How to prove $\sum_{i=2}^{n-1}\frac{6(i-1)(n-i)}{n(n-1)(n-2)}=1$?

Question

I am working on a problem of median of 3 quicksort. Any element $2 \leq i \leq n-1$ in the array has a probability of $p_i=\frac{6(i-1)(n-i)}{n(n-1)(n-2)}$ being chosen as a pivot.
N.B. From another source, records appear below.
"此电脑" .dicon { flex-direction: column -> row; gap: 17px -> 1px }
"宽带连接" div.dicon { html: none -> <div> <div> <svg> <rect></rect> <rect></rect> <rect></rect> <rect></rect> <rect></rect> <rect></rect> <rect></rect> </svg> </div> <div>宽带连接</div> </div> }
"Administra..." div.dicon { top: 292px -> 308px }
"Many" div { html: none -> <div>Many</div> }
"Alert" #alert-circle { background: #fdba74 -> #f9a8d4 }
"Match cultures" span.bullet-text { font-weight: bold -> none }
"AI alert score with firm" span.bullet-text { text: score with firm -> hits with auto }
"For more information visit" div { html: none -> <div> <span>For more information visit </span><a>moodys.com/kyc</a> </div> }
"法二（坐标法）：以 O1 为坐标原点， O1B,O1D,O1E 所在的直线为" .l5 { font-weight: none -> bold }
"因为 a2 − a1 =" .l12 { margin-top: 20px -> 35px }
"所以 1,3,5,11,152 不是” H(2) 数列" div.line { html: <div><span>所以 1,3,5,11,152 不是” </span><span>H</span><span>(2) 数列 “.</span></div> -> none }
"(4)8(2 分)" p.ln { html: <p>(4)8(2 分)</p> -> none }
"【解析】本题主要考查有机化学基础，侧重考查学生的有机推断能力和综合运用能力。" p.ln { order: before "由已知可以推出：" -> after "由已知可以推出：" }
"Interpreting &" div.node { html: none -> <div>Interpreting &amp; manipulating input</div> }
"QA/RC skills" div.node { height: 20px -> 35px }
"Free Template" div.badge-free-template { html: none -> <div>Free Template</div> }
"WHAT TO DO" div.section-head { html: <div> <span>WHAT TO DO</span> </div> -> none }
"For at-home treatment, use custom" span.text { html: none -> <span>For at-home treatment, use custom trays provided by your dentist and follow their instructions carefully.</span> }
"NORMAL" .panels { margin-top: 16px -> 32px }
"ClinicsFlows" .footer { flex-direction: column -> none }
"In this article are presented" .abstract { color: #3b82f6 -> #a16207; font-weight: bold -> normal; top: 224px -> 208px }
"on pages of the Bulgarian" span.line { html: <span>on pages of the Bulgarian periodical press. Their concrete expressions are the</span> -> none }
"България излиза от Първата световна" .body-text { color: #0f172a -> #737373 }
So, if we sum up all the probabilities, they should equal to 1. Now, how to prove $\sum_{i=2}^{n-1}\frac{6(i-1)(n-i)}{n(n-1)(n-2)}=1$?

Answer 1

Hint

Rewrite $$\sum_{i=2}^{n-1}\frac{6(i-1)(n-i)}{n(n-1)(n-2)}=\frac{6}{n(n-1)(n-2)}\sum_{i=2}^{n-1}(i-1)(n-i)$$ Now $$\sum_{i=2}^{n-1}(i-1)(n-i)=(n+1)\sum_{i=2}^{n-1}i-n \sum_{i=2}^{n-1}1- \sum_{i=2}^{n-1}i^2$$

Answer 2

Put i = r+1, Summation will change from 1 to n-2 and numerator will change to r(n-r-1), now use summation of 1st n natural numbers, sum of square of 1st n natural numbers, simplify it u will have your result.

Answer 3

$$\begin{align} \sum_{i=2}^{n-1}\frac {6(i-1)(n-i)}{n(n-1)(n-2)} &=\frac 6{n(n-1)(n-2)}\sum_{i=1}^{n-2}i(n-i-1)\\ &=\frac {3!}{n(n-1)(n-2)}\sum_{i=1}^{n-2}\sum_{j=i}^{n-2}i\\ &=\frac 1{\binom n3}\sum_{j=1}^{n-2}\sum_{i=1}^j i &&(1\le i\le j\le n-2)\\ &=\frac 1{\binom n3}\sum_{j=1}^{n-2}\binom {j+1}2\\ &=\frac 1{\binom n3}\binom n3\\ &=1\quad\blacksquare \end{align}$$